As some of you may be aware, coffee is serious business in San Francisco. Find out more here from this mocumentary. Some may say you have to try out Blue Bottle or Four Barrel, but if you really want a fun SF experience, you have to go for Philz. When I first moved to the city, I looked at an apartment right next to Philz, and I am always brought back to that time when I go in. The iced mojito drink is definitely my favorite here…but I have to admit, by this time in the journey, I was feeling pretty sick to my stomach, so no coffee for me – just a visit!

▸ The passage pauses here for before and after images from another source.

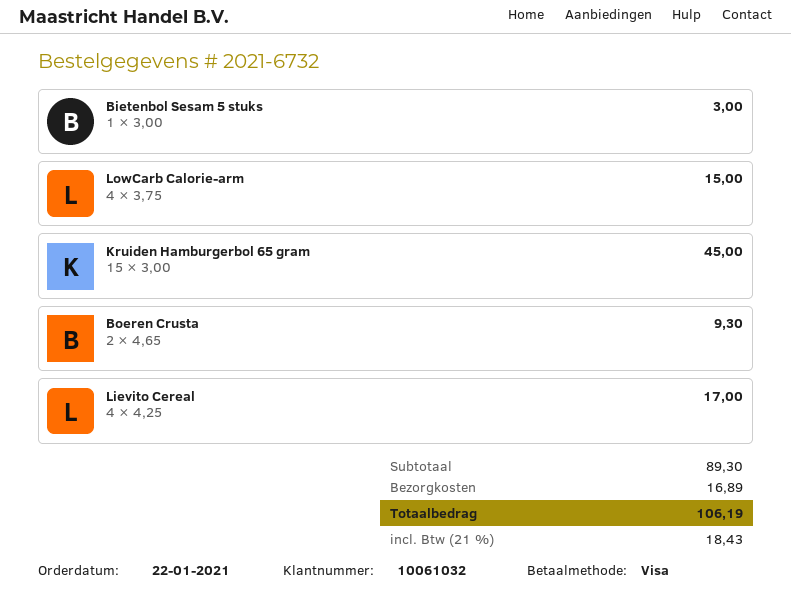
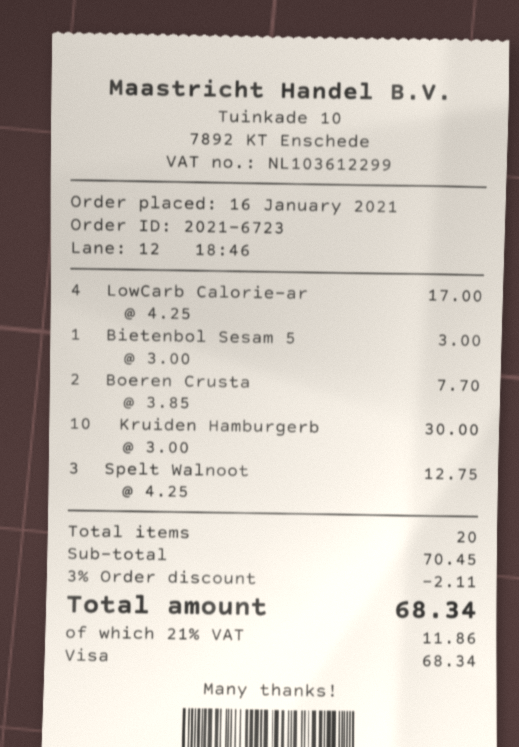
order number: 2021-6732 -> 2021-6723
order date: 2021-01-22 -> 2021-01-16
LowCarb Calorie-arm: 4 x 3.75 = 15.00 -> 4 x 4.25 = 17.00
Kruiden Hamburgerbol 65 gram: 15 x 3.00 = 45.00 -> 10 x 3.00 = 30.00
Boeren Crusta: 2 x 4.65 = 9.30 -> 2 x 3.85 = 7.70
Lievito Cereal: 4 x 4.25 = 17.00 -> none
Spelt Walnoot: none -> 3 x 4.25 = 12.75
subtotal: 89.30 -> 70.45
discount: none -> 3% = 2.11
shipping: 16.89 -> none
tax: 21% = 18.43 -> 21% = 11.86
total: 106.19 -> 68.34

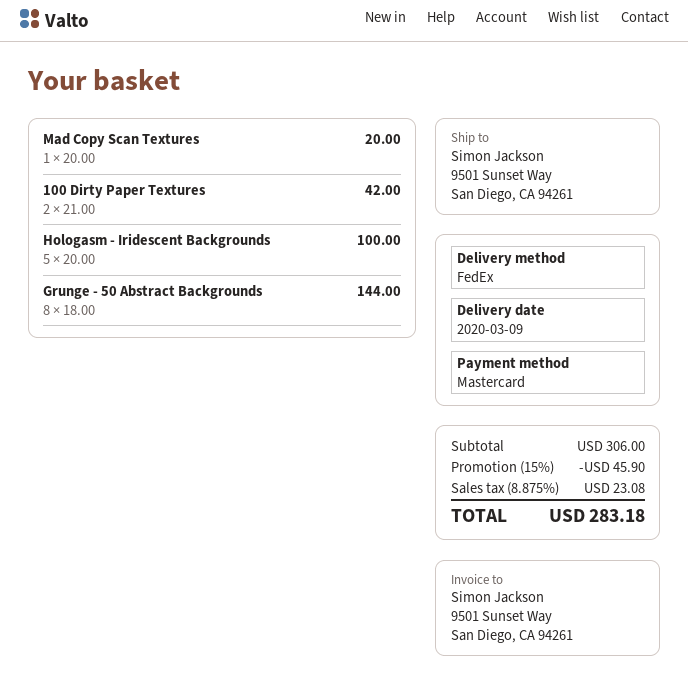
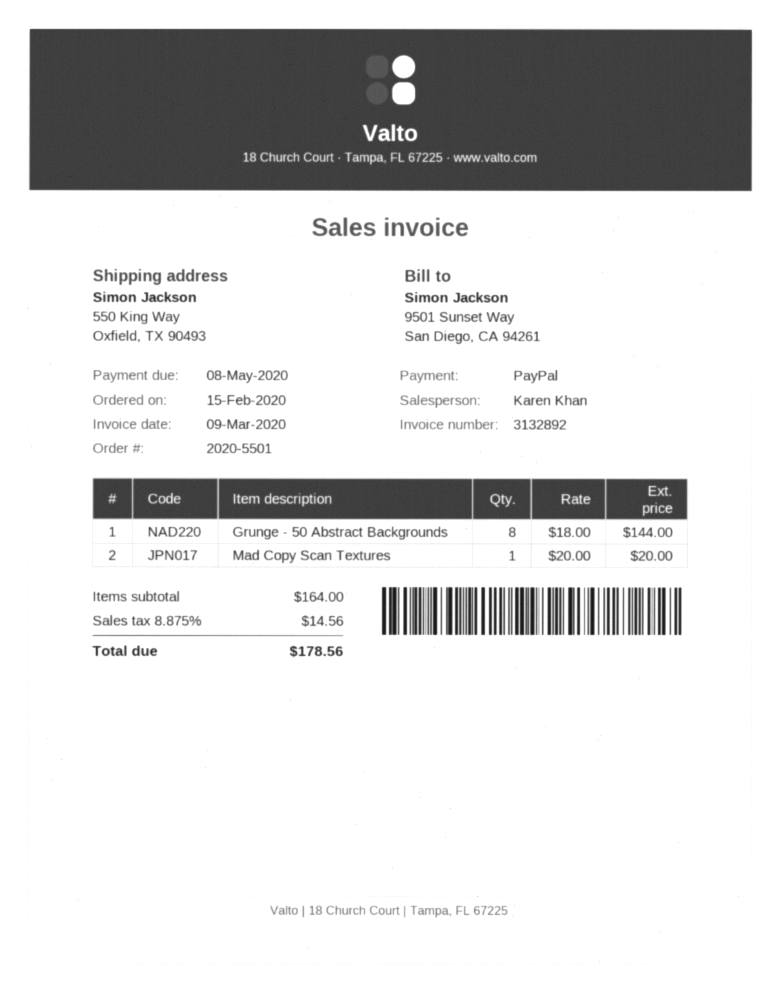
payment method: Mastercard -> PayPal
ship to: 9501 Sunset Way, San Diego, CA 94261 -> 550 King Way, Oxfield, TX 90493
100 Dirty Paper Textures: 2 x 21.00 = 42.00 -> none
Hologasm - Iridescent Backgrounds: 5 x 20.00 = 100.00 -> none
subtotal: 306.00 -> 164.00
discount: 15% = 45.90 -> none
tax: 8.875% = 23.08 -> 8.875% = 14.56
total: 283.18 -> 178.56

This is probably the least-known place on this list to most people. It is a “dance accessories” store on Valencia that is easy to overlook. But let me tell you, I love this store! They carry amazing things here for so cheap – like a french fries t-shirt, stretchy pants with cats with lasers, and googly-eyed glasses. Here were a few items I had to pass up on my visit today:



Since we are traveling a long ways, I decided on a simple ring to add to my collection:



I had fun distributing 5 letters out to random places, inviting people to participate…here’s a peak at a few letters hiding around the Mission:


We will wait and see if I get any responses from the letters (I encouraged people to snap photos of themselves enjoying their treat!)